_Task requirements_.
Please state how many lines of the data below contain the word "items", offering nothing besides the number.

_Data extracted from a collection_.
>>>>
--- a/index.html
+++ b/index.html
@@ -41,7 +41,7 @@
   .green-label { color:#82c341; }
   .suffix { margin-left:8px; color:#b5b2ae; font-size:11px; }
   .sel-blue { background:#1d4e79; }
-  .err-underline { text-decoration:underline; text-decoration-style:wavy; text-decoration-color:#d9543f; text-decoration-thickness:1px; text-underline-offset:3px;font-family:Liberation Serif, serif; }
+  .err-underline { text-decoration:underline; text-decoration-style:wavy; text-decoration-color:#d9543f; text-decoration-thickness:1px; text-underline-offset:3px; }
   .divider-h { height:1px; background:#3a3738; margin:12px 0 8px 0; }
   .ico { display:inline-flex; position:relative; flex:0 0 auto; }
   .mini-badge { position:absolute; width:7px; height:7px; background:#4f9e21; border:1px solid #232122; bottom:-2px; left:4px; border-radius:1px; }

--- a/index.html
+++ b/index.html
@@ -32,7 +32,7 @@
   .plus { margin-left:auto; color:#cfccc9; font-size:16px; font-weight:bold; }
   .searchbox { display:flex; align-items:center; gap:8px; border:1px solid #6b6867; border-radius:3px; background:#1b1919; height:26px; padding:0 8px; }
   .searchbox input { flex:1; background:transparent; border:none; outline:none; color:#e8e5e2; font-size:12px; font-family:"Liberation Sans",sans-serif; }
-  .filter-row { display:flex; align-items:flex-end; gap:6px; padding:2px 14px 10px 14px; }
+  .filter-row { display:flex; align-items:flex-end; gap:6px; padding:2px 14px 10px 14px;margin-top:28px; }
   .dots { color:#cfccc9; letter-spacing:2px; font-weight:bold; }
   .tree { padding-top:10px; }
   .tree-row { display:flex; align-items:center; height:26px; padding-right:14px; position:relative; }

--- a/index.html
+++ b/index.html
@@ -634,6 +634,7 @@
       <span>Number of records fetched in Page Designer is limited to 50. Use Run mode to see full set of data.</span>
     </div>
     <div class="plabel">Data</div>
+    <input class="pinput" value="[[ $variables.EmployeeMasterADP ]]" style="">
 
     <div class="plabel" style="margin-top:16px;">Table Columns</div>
<<<<
>>>>
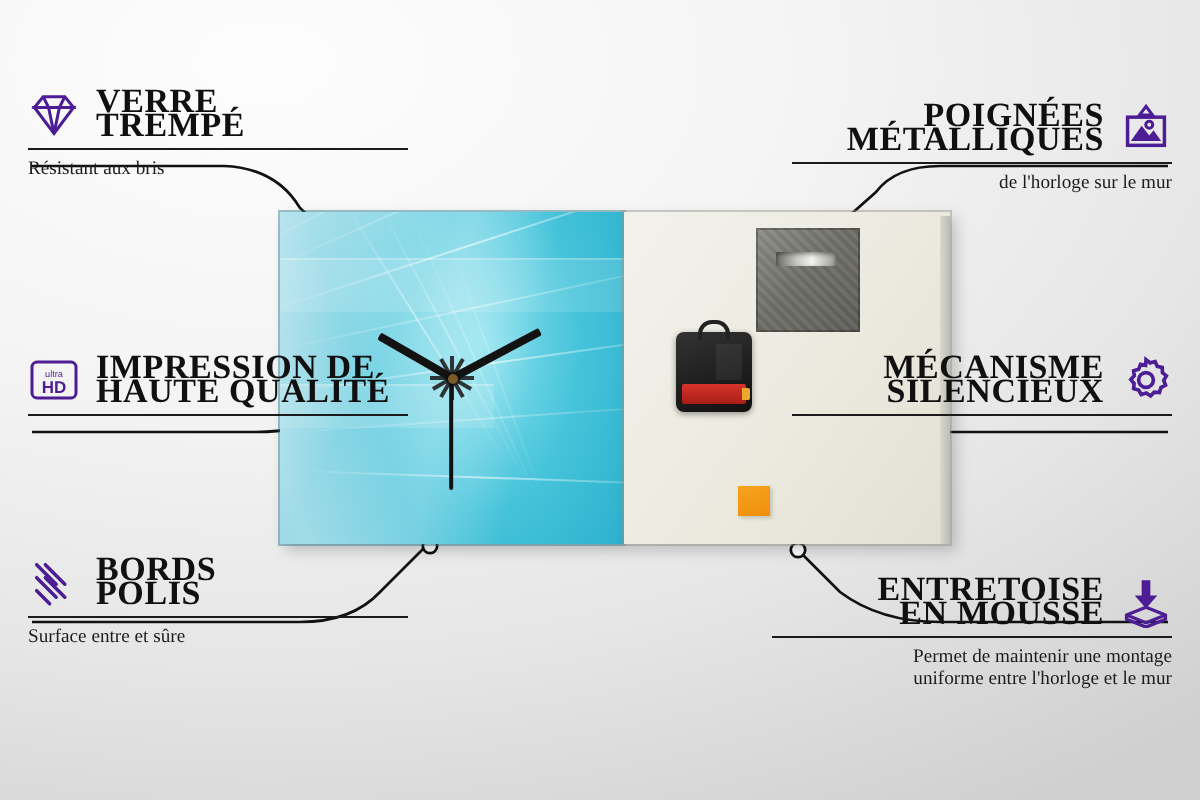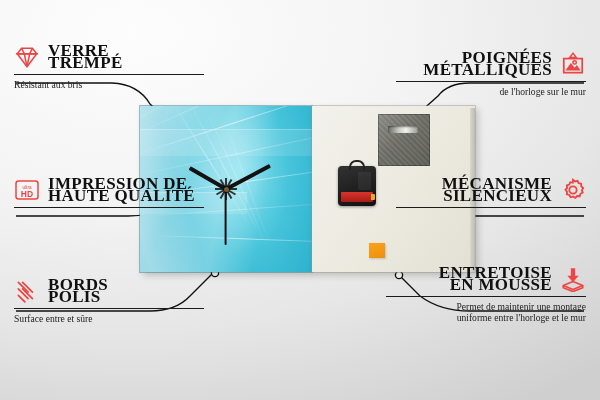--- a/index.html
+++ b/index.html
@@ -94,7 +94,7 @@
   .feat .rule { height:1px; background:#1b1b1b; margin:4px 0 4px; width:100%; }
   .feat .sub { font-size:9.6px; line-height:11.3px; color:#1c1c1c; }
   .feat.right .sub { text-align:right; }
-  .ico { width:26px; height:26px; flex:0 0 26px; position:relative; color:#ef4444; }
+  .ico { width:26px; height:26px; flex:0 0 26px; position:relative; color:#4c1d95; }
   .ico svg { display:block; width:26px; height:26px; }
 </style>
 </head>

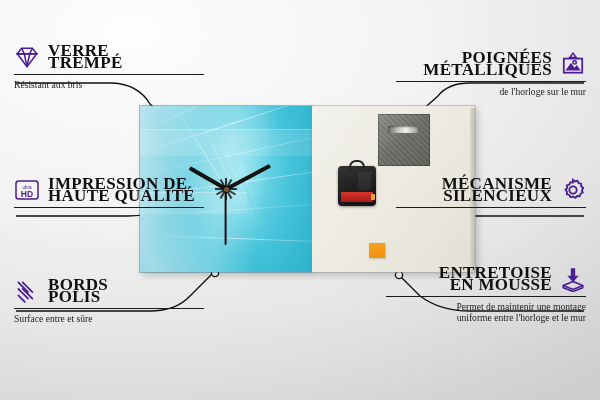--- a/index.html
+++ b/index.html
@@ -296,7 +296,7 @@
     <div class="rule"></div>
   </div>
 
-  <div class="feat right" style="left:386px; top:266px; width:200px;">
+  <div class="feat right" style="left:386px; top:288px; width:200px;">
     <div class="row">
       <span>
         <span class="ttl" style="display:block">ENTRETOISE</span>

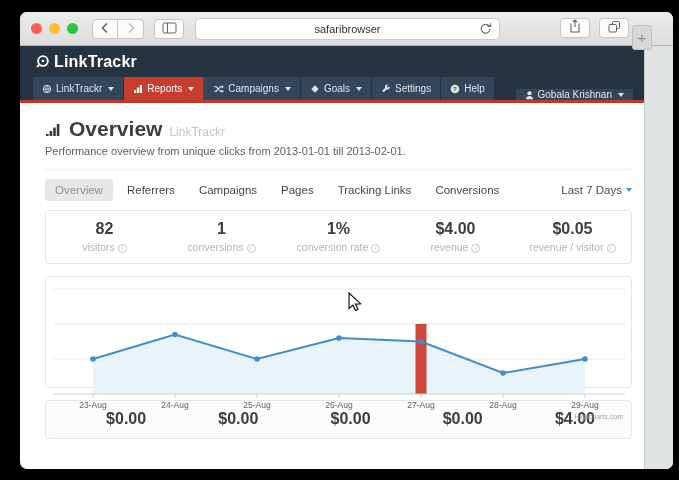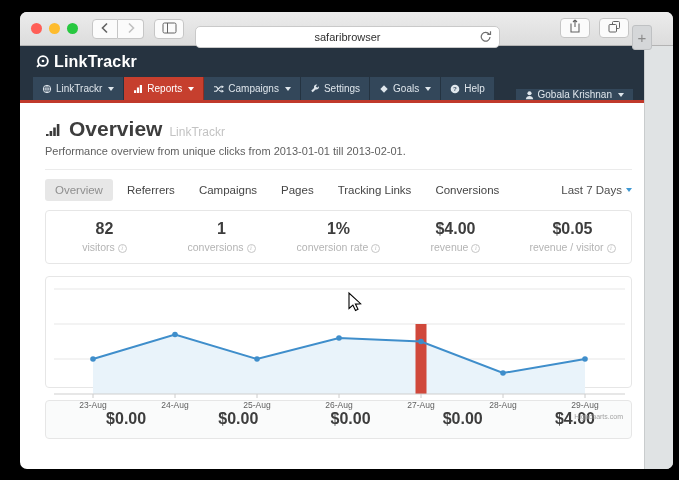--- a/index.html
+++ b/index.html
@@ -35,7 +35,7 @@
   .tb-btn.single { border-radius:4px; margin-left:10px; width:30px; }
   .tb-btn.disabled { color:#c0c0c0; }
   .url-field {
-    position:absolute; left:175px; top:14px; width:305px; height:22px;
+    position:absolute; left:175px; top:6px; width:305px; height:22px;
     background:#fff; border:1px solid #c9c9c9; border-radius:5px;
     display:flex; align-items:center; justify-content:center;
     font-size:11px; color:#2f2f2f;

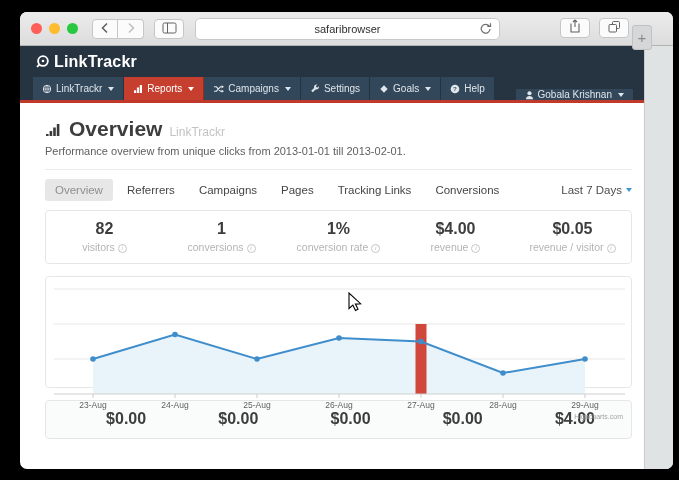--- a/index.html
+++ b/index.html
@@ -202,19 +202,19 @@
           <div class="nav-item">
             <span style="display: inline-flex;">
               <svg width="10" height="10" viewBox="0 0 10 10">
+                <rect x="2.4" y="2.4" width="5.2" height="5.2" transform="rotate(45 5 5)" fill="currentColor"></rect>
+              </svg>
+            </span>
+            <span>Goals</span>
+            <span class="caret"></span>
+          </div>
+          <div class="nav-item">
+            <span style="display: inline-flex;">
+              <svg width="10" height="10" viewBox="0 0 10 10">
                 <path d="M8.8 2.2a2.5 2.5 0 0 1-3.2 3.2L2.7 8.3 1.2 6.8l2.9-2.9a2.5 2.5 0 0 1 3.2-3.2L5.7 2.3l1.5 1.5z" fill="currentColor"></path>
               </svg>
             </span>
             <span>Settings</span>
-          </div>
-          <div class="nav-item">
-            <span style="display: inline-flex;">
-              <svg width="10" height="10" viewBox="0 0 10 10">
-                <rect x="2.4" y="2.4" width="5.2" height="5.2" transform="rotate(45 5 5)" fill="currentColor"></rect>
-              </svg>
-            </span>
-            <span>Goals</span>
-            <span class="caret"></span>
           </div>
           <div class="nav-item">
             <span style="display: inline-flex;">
<<<<
>>>>
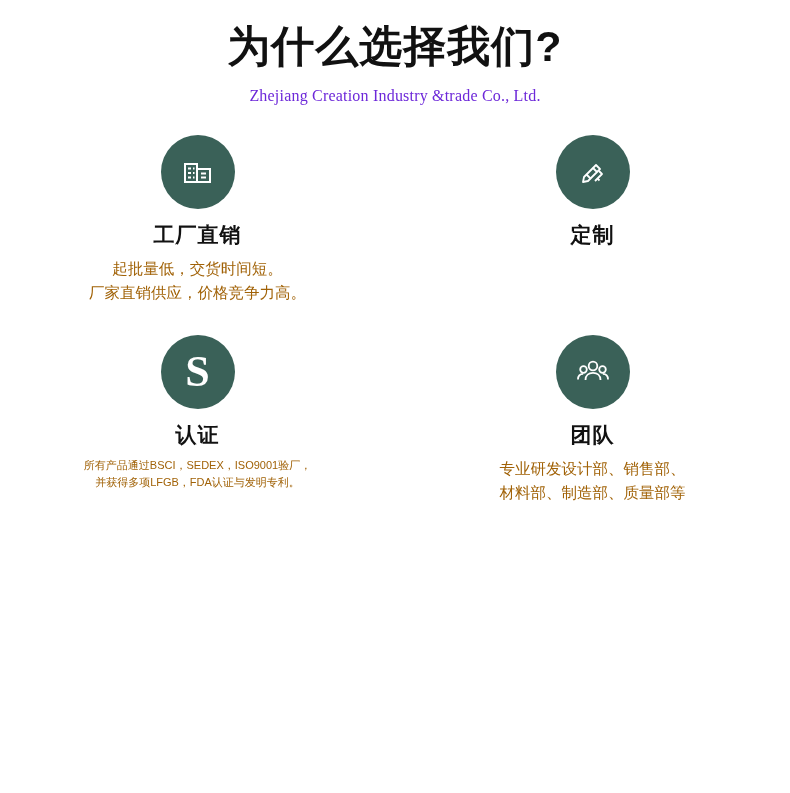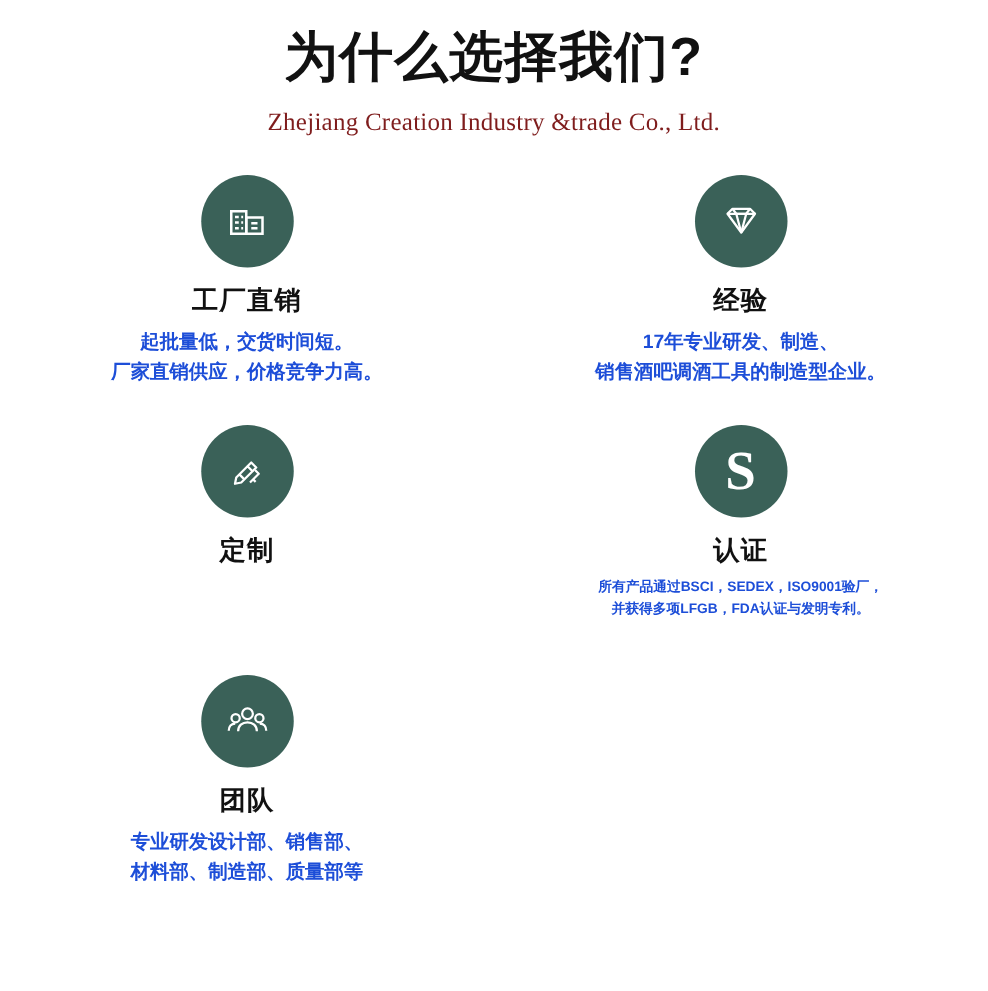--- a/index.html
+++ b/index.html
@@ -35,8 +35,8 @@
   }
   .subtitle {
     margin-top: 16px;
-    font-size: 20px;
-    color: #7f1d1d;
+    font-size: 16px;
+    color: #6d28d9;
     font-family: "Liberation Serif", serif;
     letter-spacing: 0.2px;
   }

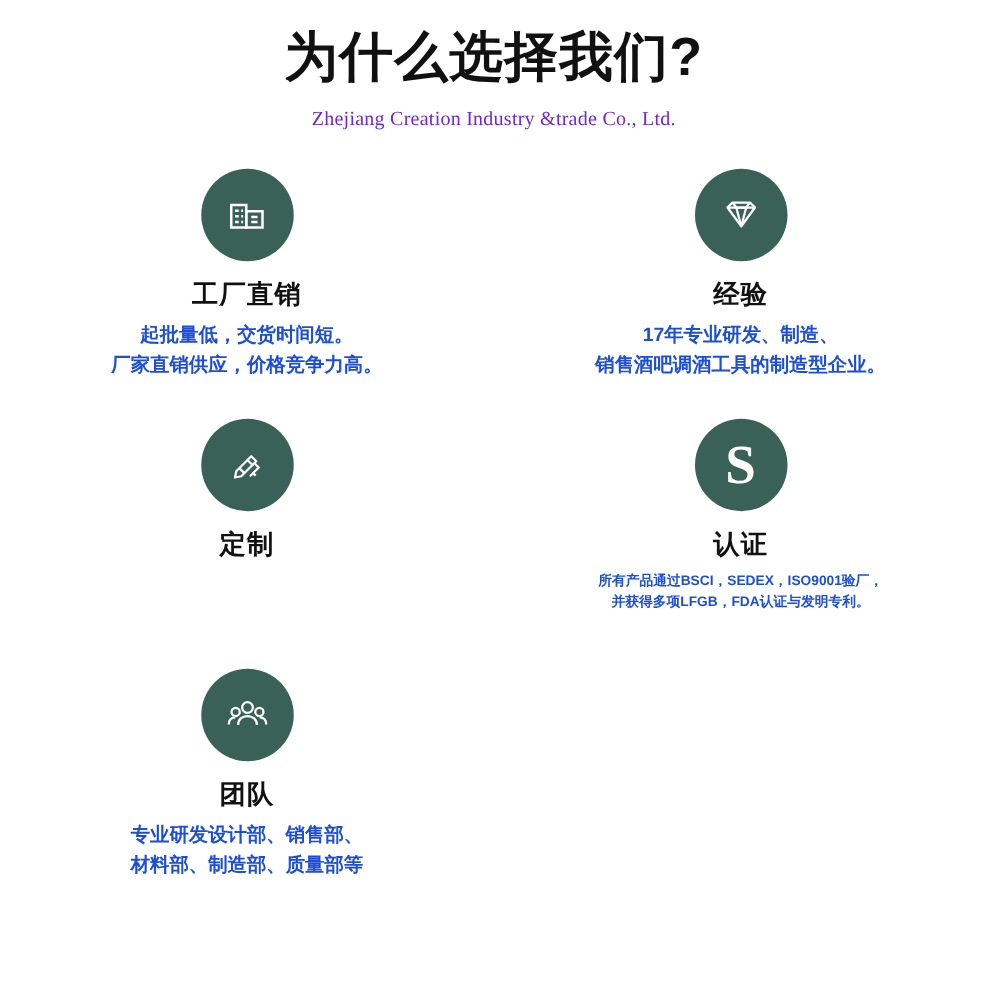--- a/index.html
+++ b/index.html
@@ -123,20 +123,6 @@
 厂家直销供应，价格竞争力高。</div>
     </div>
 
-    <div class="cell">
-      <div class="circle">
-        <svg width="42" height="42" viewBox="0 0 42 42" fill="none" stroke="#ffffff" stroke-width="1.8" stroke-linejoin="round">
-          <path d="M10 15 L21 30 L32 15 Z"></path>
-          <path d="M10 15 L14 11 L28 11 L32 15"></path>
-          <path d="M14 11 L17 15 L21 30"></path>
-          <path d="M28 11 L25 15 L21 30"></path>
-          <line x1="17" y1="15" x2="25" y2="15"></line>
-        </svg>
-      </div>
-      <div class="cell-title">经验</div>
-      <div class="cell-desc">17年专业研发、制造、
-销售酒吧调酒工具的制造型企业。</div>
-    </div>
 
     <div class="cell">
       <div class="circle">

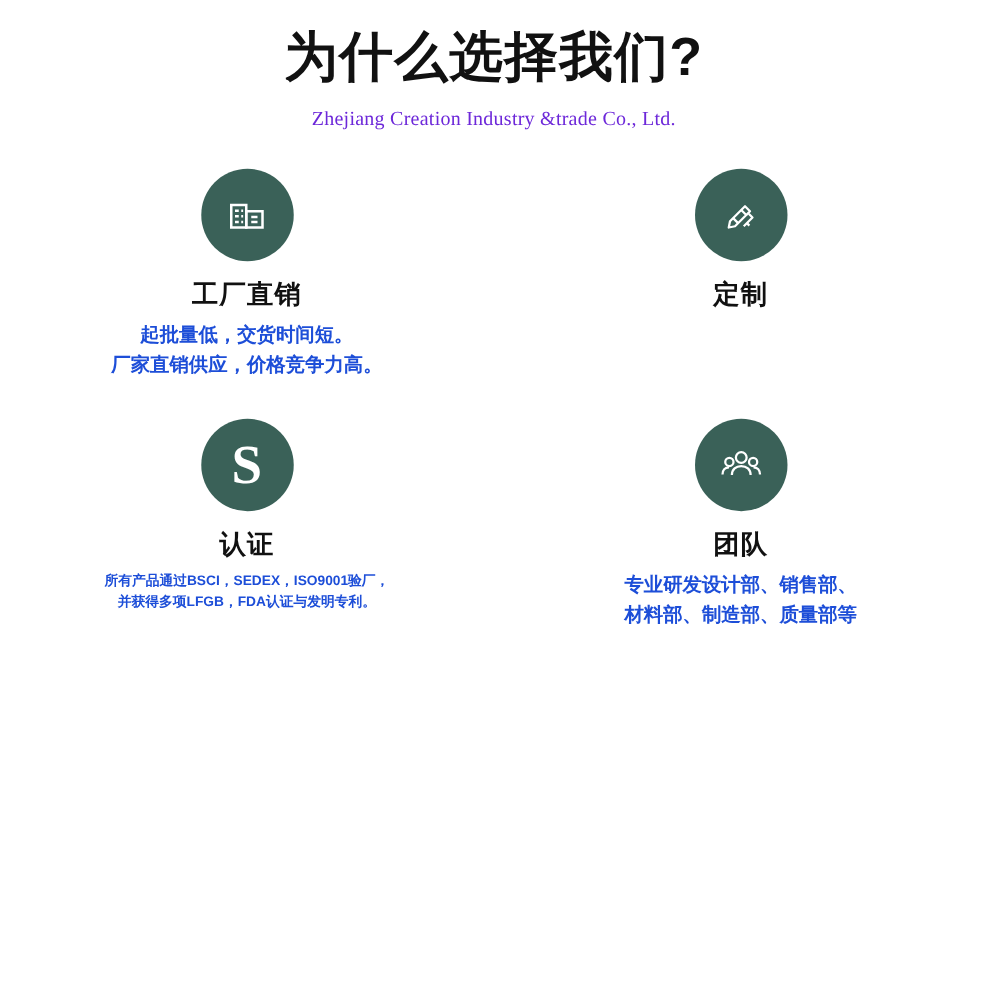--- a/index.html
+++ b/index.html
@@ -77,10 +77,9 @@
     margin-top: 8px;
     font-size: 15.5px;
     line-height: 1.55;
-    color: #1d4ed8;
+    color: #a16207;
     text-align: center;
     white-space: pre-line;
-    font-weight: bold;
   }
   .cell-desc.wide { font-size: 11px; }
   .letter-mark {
<<<<
_Exercise answer_.
5